2. Whether UICOM-R had a policy of reusing catheters.
Moving to the alleged policy itself, the court first finds that plaintiff has raised sufficient
evidence that a reasonable jury could find that it was UICOM-R’s explicit policy to provide only
a limited number of single-use catheters to inmates, requiring them to reuse the catheters. As
noted above, plaintiff has testified that he was only allowed one single-use catheter per week
when relying on UICOM-R for catheters because UICOM-R did not have sufficient catheters to
provide inmates with a catheter for each use. Plaintiff also testified that he was instructed by the
various nurses that supplied him with catheters that he was to reuse the catheter using vinegar as
a sanitizing solution. Finally, plaintiff testified that other inmates with catheters were only given
limited catheters and that in some cases he provided other inmates with his own catheters so they
would not need to reuse UICOM-R catheters. The court need not consider whether plaintiff’s
testimony regarding other inmates would be sufficient alone to show a widespread practice;
rather, plaintiff’s testimony is additional evidence supporting the existence of an explicit policy.

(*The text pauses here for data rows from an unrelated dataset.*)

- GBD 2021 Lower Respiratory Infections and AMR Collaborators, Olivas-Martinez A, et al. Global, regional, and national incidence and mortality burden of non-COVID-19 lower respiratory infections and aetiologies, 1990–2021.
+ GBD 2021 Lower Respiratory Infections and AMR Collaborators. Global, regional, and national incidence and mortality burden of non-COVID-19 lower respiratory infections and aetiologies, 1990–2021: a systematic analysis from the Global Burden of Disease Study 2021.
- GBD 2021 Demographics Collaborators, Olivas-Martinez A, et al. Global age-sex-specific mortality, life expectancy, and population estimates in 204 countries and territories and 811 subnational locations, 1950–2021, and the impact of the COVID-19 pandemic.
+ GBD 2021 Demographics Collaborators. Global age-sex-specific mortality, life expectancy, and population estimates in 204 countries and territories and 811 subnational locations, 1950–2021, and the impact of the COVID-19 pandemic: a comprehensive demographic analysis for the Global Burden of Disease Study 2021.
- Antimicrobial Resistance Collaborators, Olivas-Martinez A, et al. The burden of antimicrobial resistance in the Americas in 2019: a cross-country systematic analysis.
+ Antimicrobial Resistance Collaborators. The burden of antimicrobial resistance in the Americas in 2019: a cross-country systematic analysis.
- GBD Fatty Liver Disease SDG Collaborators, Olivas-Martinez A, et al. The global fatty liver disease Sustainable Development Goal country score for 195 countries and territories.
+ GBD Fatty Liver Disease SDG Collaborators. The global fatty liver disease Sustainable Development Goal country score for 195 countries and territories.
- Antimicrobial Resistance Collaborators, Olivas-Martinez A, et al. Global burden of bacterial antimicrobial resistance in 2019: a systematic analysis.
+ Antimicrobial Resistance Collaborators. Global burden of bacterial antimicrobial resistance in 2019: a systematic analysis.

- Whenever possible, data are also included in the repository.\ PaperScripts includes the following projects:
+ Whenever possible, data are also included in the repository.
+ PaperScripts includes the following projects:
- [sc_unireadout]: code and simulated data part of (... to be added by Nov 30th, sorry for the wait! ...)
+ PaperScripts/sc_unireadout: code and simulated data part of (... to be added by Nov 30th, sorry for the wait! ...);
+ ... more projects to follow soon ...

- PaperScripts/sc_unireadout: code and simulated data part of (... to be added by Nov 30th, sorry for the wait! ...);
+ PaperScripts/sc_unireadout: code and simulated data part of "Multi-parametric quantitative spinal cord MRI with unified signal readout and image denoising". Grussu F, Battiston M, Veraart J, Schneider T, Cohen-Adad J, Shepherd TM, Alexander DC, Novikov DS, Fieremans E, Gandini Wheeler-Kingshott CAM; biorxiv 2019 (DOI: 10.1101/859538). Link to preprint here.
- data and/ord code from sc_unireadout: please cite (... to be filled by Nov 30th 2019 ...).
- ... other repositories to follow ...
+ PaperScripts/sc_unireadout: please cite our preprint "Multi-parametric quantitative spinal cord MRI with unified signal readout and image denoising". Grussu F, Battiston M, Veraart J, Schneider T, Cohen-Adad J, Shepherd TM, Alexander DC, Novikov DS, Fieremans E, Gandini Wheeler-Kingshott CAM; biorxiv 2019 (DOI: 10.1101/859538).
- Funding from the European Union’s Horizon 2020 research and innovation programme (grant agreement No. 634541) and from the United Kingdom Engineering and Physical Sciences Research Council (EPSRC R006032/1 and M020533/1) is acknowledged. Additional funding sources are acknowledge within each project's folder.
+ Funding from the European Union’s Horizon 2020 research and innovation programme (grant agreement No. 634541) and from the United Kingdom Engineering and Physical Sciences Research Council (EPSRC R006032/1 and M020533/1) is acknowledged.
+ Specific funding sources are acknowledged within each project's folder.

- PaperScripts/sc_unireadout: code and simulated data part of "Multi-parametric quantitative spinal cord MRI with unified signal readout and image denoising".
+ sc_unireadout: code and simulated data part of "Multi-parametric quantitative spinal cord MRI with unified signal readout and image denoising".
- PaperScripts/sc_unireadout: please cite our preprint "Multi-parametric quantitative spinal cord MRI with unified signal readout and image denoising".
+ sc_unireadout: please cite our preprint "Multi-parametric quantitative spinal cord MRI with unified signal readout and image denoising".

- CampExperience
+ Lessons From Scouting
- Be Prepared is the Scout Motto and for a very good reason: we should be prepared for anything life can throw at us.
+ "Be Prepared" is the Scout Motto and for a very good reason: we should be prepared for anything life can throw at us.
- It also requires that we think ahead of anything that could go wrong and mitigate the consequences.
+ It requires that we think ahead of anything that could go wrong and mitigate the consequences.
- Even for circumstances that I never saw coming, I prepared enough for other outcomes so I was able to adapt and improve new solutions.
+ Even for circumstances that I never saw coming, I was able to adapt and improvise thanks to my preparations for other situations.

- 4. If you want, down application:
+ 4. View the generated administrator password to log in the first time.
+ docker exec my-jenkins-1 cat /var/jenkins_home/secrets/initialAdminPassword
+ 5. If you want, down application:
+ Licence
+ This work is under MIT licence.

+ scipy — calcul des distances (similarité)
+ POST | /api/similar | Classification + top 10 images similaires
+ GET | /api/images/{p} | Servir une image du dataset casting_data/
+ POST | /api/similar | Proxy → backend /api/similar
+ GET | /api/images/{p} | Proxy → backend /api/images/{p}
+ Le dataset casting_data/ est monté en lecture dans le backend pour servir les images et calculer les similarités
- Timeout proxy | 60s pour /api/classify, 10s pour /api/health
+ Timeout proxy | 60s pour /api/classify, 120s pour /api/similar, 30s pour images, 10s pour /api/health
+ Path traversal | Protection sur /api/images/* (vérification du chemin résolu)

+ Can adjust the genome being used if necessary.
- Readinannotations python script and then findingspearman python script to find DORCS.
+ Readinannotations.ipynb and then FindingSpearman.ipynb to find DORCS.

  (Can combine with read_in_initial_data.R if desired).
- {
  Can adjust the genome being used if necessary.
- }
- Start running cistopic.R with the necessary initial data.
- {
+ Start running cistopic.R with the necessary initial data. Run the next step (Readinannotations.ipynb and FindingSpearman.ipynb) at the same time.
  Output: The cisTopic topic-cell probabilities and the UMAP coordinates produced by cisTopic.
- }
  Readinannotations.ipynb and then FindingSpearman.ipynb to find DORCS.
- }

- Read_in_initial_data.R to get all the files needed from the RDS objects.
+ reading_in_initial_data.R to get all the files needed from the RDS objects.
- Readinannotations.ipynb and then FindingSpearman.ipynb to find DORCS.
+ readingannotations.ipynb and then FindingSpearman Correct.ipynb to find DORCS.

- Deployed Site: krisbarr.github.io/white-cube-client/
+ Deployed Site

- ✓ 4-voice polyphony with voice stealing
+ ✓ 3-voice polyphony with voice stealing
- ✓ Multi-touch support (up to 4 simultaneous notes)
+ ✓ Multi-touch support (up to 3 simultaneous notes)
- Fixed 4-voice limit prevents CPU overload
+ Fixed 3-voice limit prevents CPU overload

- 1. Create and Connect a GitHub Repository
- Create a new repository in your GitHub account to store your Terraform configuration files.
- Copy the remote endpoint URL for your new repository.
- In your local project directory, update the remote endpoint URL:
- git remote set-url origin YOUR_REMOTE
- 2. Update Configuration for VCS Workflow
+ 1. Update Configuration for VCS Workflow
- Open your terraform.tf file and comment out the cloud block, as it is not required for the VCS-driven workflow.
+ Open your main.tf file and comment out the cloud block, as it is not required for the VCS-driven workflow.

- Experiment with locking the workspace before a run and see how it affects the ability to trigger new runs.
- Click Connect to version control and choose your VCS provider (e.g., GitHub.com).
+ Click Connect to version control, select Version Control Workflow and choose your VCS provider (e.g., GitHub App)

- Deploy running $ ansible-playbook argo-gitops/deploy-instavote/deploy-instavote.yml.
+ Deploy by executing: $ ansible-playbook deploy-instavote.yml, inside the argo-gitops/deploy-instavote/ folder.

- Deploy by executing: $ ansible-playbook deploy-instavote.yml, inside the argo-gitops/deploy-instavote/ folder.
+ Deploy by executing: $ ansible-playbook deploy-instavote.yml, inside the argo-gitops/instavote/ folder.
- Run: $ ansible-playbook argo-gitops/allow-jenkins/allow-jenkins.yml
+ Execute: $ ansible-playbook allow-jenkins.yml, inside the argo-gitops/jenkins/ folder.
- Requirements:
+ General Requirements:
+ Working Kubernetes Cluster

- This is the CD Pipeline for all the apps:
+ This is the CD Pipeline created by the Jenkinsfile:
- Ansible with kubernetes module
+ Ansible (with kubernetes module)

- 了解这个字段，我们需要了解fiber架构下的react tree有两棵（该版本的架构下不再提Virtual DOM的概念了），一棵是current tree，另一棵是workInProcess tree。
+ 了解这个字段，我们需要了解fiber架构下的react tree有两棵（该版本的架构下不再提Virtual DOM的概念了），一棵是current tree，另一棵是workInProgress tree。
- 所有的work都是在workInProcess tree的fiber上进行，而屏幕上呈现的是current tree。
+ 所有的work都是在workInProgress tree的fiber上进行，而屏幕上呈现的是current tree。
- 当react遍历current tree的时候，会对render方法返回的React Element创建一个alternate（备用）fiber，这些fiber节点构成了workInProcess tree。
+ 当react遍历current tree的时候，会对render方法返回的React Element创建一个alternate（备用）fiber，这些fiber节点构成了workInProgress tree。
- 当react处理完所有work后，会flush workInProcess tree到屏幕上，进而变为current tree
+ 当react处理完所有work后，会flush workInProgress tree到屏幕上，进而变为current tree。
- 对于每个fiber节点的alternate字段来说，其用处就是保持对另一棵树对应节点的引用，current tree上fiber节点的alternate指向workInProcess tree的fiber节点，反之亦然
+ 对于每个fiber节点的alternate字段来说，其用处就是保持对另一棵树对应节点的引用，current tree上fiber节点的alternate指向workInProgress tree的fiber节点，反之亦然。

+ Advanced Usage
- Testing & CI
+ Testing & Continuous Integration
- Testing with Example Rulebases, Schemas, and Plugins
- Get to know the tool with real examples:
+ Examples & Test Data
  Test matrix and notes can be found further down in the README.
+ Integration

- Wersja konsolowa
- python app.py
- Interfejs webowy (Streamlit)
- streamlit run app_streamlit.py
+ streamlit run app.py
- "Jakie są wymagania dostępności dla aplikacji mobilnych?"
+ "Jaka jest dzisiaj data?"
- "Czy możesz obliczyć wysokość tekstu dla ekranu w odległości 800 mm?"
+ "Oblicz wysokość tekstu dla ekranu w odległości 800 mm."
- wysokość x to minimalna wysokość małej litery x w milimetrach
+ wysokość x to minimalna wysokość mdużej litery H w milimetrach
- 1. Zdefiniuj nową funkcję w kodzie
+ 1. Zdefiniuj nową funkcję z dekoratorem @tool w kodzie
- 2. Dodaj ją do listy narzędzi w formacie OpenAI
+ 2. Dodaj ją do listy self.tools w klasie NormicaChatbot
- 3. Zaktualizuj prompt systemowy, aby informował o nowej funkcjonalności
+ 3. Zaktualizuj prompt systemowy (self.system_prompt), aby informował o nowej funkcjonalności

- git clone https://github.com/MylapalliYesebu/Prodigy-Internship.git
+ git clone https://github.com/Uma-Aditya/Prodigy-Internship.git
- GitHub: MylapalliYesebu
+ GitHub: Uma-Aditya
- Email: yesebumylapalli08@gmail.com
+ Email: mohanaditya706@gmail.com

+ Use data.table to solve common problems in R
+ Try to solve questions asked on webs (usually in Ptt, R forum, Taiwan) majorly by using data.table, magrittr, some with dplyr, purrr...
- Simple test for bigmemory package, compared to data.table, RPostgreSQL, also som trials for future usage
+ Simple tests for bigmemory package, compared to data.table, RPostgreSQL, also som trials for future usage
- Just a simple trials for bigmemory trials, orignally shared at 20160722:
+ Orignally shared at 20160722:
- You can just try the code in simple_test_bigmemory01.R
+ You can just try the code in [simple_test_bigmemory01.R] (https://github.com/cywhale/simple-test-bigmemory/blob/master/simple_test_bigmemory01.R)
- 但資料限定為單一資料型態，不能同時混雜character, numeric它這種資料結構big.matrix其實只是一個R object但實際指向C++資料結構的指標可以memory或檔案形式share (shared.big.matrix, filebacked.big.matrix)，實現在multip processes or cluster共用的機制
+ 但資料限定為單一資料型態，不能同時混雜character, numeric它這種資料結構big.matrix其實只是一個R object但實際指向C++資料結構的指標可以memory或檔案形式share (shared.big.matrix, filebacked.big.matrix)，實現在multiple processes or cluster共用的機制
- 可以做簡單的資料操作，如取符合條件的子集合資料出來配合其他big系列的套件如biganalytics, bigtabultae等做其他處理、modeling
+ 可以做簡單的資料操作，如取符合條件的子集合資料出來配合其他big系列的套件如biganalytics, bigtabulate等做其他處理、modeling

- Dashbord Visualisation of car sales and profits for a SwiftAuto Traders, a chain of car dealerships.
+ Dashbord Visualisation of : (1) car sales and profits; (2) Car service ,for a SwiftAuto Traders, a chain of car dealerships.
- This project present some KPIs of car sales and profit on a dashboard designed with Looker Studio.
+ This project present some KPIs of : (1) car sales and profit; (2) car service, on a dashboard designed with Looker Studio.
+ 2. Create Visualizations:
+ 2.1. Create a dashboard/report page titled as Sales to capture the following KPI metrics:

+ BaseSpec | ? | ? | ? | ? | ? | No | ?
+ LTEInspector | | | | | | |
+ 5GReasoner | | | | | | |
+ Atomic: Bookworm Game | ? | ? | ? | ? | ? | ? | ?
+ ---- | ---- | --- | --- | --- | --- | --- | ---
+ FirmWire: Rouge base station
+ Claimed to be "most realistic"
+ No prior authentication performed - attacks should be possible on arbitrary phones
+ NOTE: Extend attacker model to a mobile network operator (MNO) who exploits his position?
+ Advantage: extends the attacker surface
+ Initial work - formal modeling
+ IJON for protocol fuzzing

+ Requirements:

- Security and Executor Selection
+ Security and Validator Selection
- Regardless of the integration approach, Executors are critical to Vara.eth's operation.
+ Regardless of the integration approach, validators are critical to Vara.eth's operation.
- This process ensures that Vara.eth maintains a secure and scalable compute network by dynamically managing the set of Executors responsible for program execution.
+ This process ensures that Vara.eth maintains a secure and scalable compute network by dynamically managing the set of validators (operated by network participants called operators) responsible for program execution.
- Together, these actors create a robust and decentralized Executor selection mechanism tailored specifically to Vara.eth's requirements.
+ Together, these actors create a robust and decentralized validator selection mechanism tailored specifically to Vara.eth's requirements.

Together, plaintiff’s evidence is sufficient to raise a genuine issue of fact as to whether UICOMR had an explicit policy to provide inmates with a limited number of catheters, requiring inmates
to reuse them.
3. Whether the policy to reuse catheters was deliberately indifferent.
Defendant argues that even if such a policy existed, it did not constitute deliberate
indifference with regard to plaintiff. For support, defendant points to Jenkins v. Mohr, 2014 WL
4748619 (S.D. Ohio 2014), a magistrate judge report and recommendation that was later adopted
by the district court in Jenkins v. Mohr, 2014 WL 7403992 (S.D. Ohio 2014). In Jenkins, the
plaintiff alleged that he was given only three single-use catheters per week instead of one
catheter for each time he needed to urinate. The plaintiff was given a manual for how to sanitize
the catheters using soap and water, and when he complained that this was insufficient, was given
an antiseptic. The plaintiff did not provide support in his complaint from medical experts. The
court found that the plaintiff’s complaint “demonstrates that plaintiff disagrees with defendants
about the frequency with which his catheters should be replaced. Such a disagreement does not,
however, amount to a constitutional violation.” Jenkins, 2014 WL 4748619, at *5 (collecting
cases dismissing claims alleging insufficient replacement of catheters).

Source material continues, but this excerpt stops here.